[Entries taken from a collection]
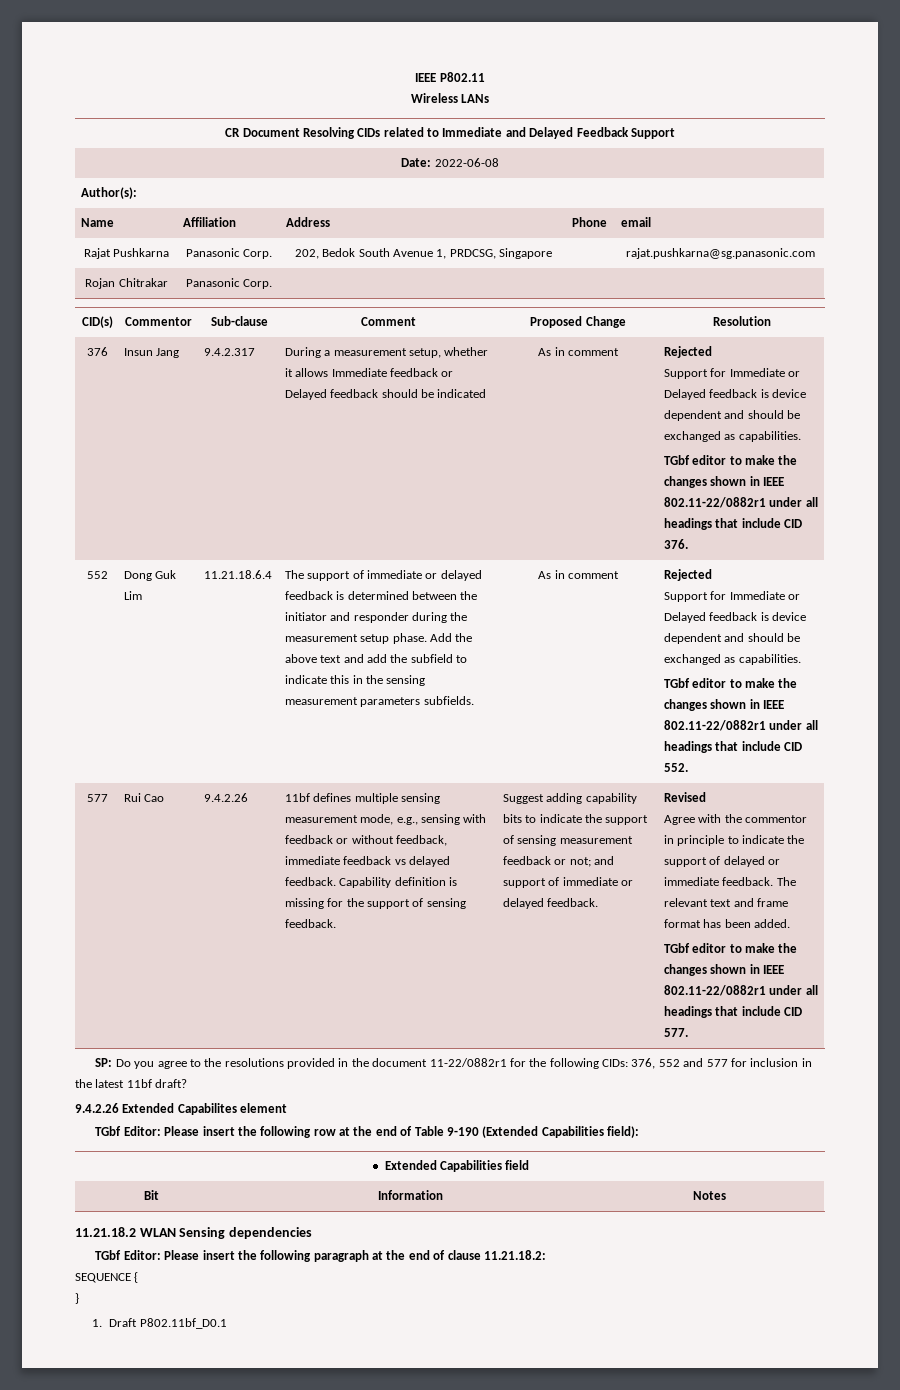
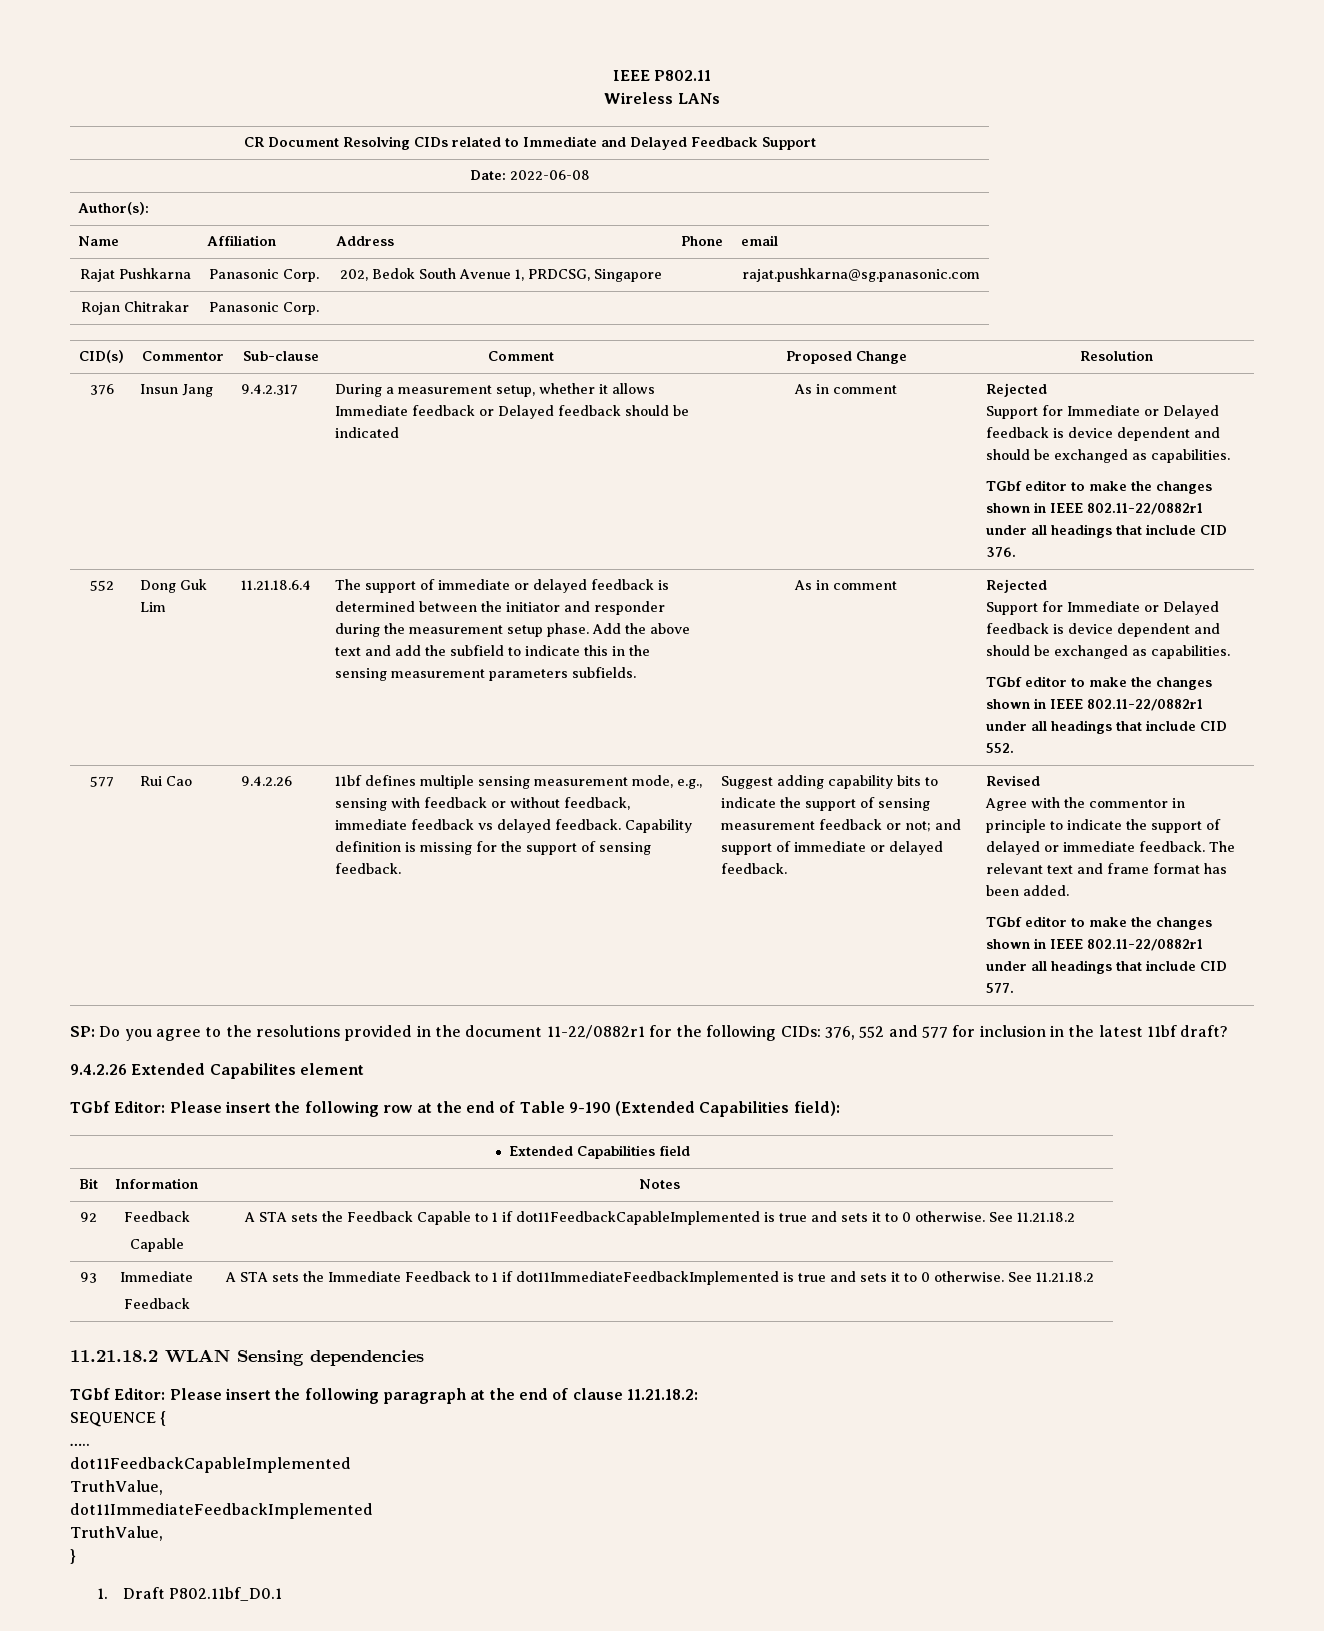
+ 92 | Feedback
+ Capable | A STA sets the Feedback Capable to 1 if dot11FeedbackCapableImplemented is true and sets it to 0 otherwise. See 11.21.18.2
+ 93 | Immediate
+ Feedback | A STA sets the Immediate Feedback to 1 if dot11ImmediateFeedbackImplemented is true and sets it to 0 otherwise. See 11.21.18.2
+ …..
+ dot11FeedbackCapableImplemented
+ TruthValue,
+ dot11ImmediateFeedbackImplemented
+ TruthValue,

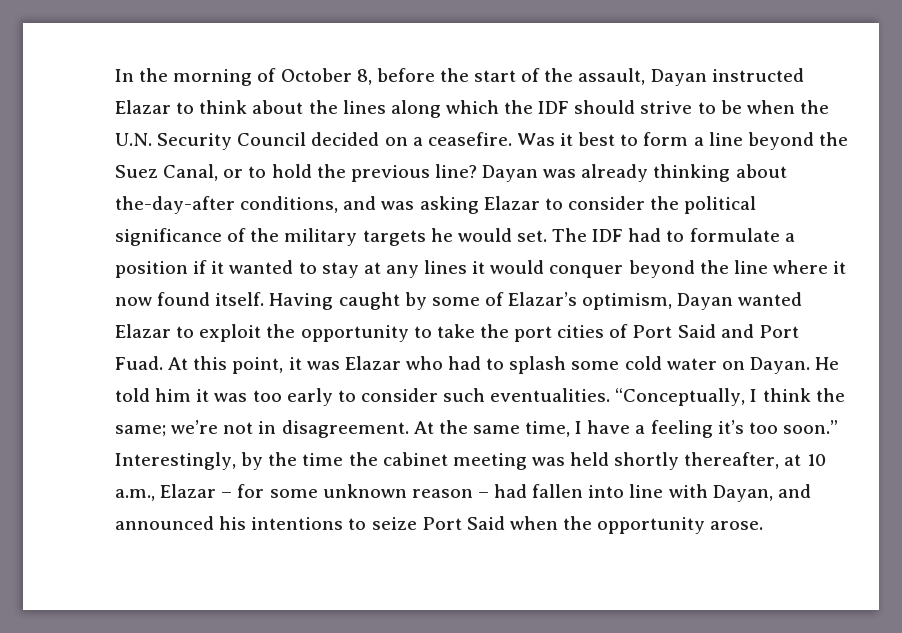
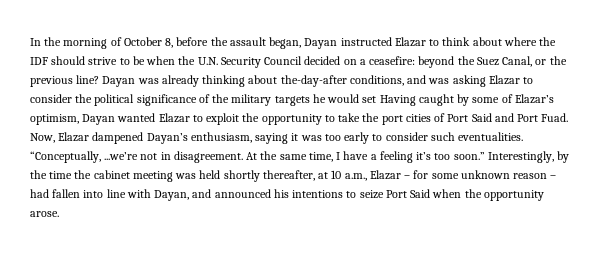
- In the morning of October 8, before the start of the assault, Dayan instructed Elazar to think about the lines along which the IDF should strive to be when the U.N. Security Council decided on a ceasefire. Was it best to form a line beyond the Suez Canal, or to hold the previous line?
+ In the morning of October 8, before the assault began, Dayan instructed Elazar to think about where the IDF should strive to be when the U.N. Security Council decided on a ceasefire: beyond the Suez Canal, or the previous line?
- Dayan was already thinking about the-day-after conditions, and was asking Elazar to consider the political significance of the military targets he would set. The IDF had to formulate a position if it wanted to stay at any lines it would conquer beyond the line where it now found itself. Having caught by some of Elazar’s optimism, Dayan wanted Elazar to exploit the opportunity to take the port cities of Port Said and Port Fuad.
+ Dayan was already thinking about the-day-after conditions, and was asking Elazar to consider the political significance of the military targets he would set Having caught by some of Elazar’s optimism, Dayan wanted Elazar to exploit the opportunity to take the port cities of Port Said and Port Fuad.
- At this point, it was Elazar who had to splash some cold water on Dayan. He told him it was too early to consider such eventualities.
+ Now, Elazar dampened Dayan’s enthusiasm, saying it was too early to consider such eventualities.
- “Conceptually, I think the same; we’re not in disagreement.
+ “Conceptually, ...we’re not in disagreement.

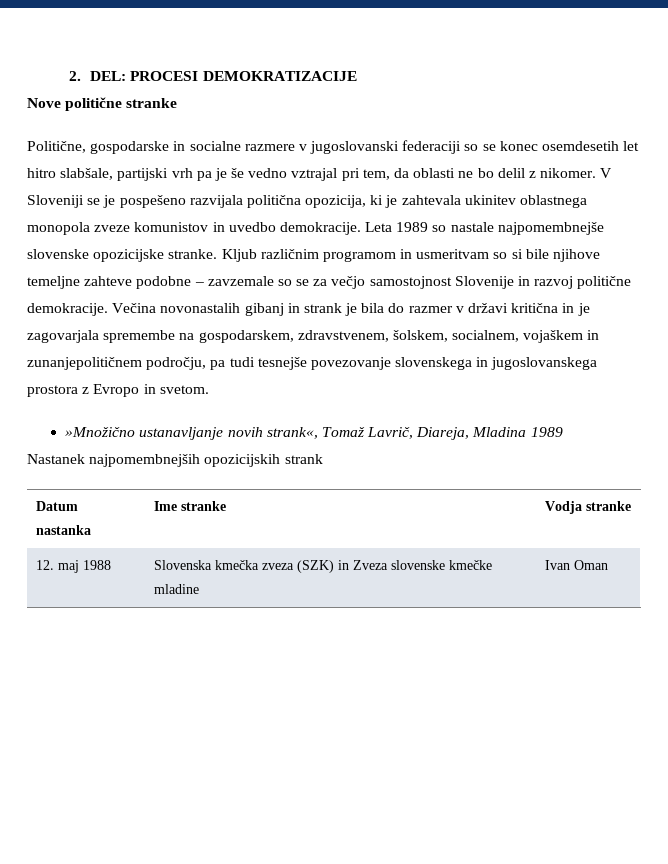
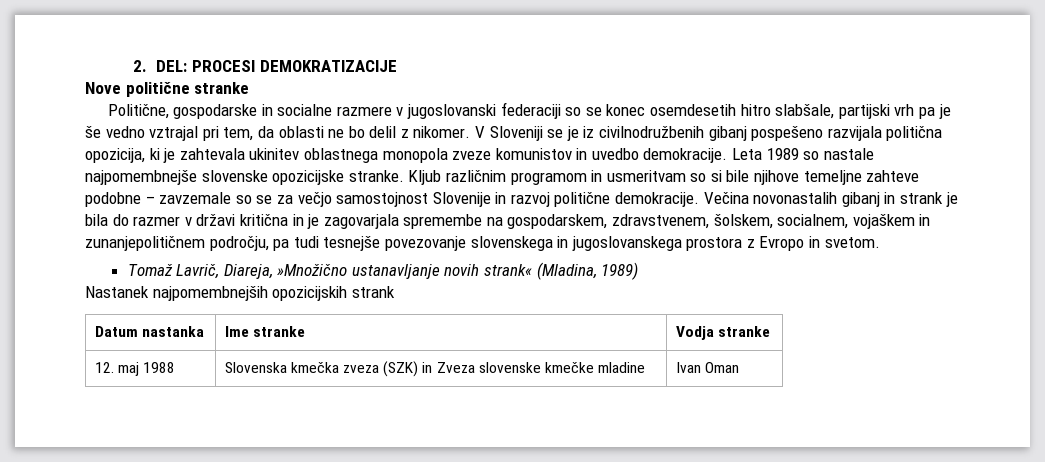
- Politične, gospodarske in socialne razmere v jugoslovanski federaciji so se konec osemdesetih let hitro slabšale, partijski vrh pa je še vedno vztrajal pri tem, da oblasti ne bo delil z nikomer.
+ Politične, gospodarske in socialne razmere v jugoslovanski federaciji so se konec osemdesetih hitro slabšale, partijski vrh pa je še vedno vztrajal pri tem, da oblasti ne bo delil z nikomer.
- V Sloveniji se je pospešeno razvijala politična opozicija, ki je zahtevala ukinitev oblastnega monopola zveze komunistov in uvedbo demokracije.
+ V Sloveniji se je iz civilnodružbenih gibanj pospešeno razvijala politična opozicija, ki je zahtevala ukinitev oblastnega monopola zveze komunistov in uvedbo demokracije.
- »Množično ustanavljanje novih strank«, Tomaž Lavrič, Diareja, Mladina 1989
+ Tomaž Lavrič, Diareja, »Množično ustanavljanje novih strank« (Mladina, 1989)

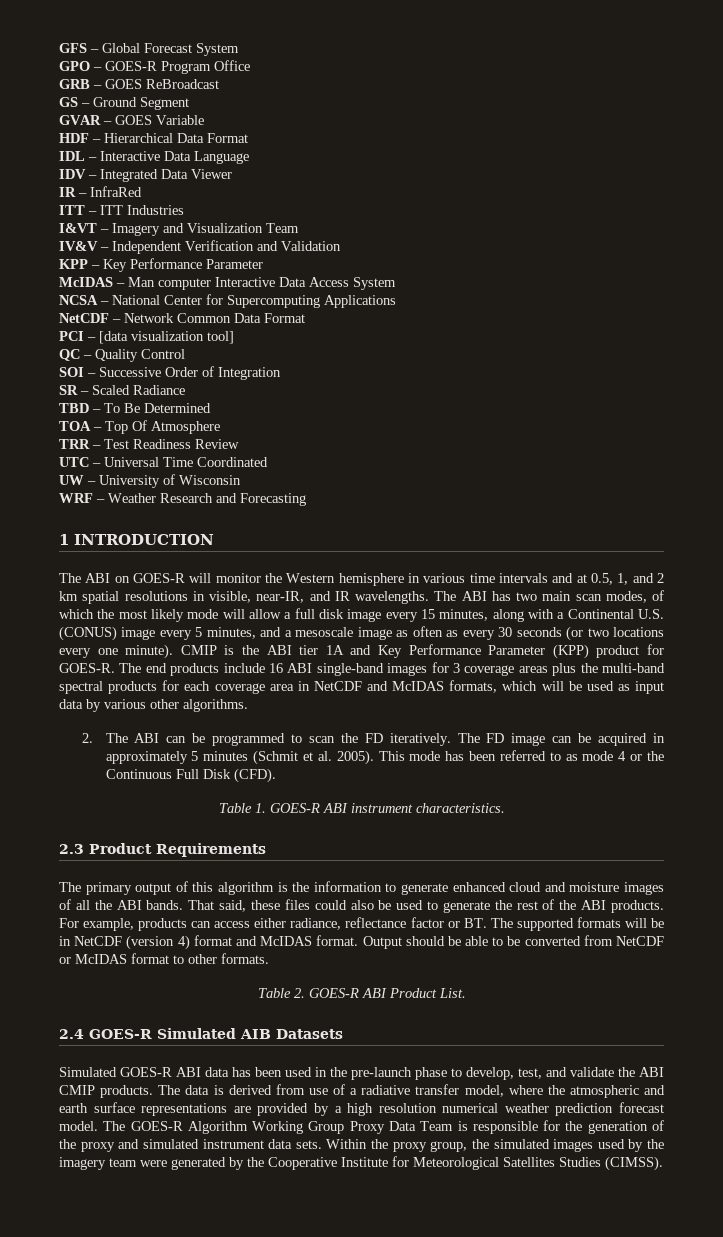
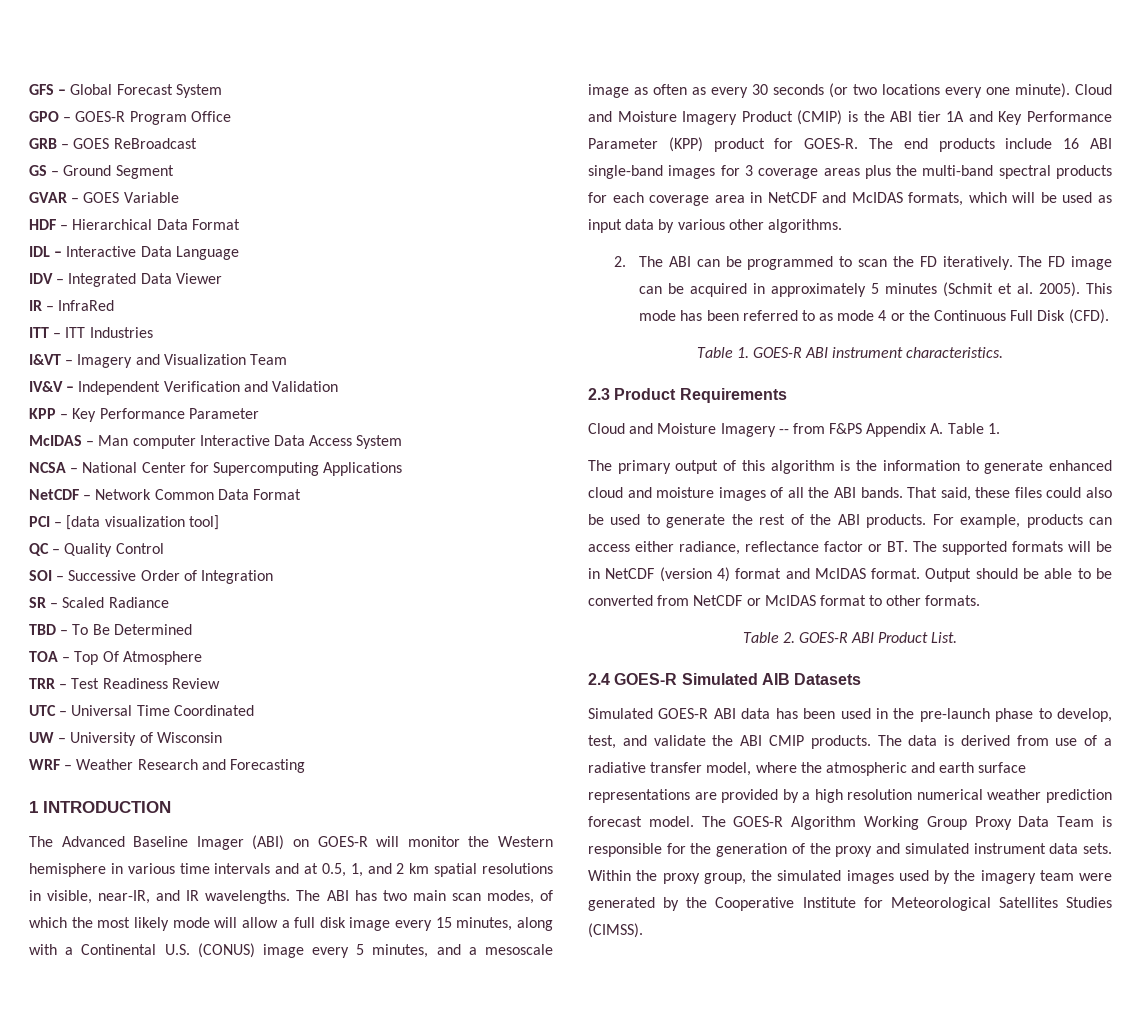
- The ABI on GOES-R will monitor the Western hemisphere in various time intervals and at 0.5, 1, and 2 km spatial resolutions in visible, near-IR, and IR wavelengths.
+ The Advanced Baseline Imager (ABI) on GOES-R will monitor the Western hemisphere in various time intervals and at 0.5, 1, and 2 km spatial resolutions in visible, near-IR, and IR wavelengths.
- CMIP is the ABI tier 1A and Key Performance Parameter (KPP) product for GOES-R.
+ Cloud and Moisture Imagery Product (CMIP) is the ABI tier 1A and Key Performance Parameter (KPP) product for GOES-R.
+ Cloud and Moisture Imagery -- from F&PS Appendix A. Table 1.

- _WHAT THE TASK REQUIRES_:
Which lines hold the word "socialne"? Copy each of them from the records.

- _EXERCISE RESULT_:
- Politične, gospodarske in socialne razmere v jugoslovanski federaciji so se konec osemdesetih let hitro slabšale, partijski vrh pa je še vedno vztrajal pri tem, da oblasti ne bo delil z nikomer.
+ Politične, gospodarske in socialne razmere v jugoslovanski federaciji so se konec osemdesetih hitro slabšale, partijski vrh pa je še vedno vztrajal pri tem, da oblasti ne bo delil z nikomer.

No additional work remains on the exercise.